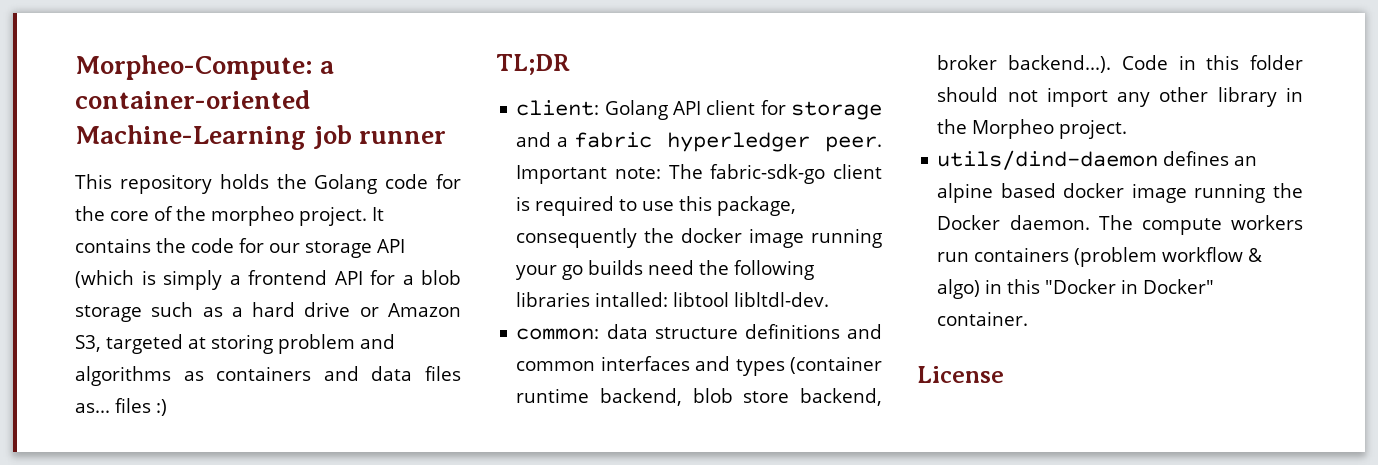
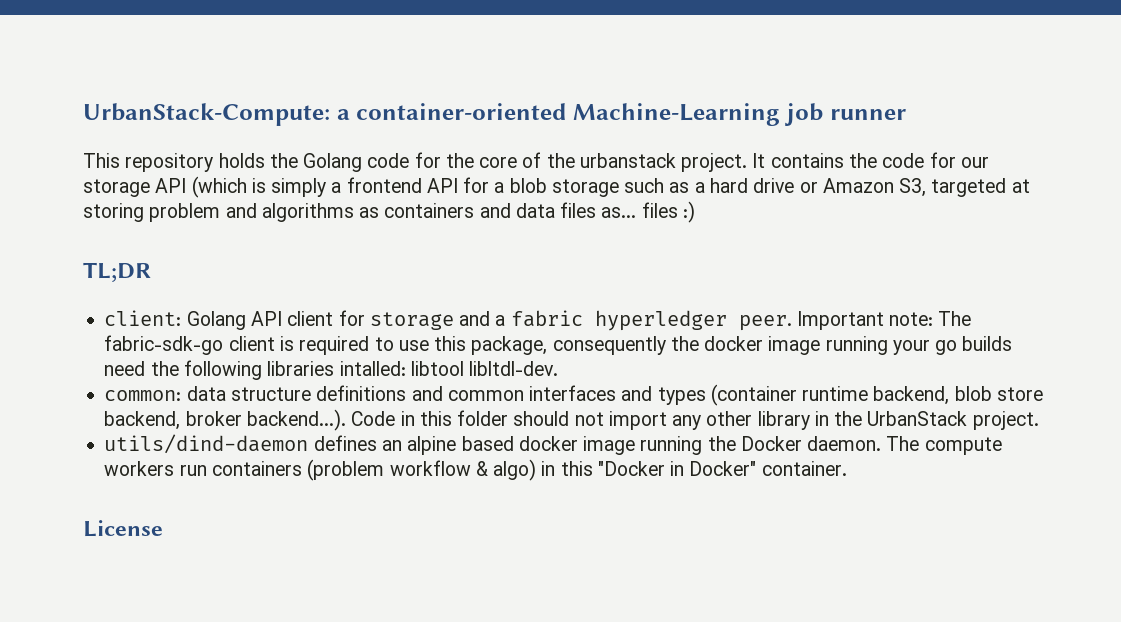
- Morpheo-Compute: a container-oriented Machine-Learning job runner
+ UrbanStack-Compute: a container-oriented Machine-Learning job runner
- This repository holds the Golang code for the core of the morpheo project.
+ This repository holds the Golang code for the core of the urbanstack project.
- common: data structure definitions and common interfaces and types (container runtime backend, blob store backend, broker backend...). Code in this folder should not import any other library in the Morpheo project.
+ common: data structure definitions and common interfaces and types (container runtime backend, blob store backend, broker backend...). Code in this folder should not import any other library in the UrbanStack project.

--- Task objective ---
In the copy, include no pictures; transcribe every record above verbatim.

--- Exercise result ---
- Morpheo-Compute: a container-oriented Machine-Learning job runner
+ UrbanStack-Compute: a container-oriented Machine-Learning job runner
- This repository holds the Golang code for the core of the morpheo project.
+ This repository holds the Golang code for the core of the urbanstack project.
- common: data structure definitions and common interfaces and types (container runtime backend, blob store backend, broker backend...). Code in this folder should not import any other library in the Morpheo project.
+ common: data structure definitions and common interfaces and types (container runtime backend, blob store backend, broker backend...). Code in this folder should not import any other library in the UrbanStack project.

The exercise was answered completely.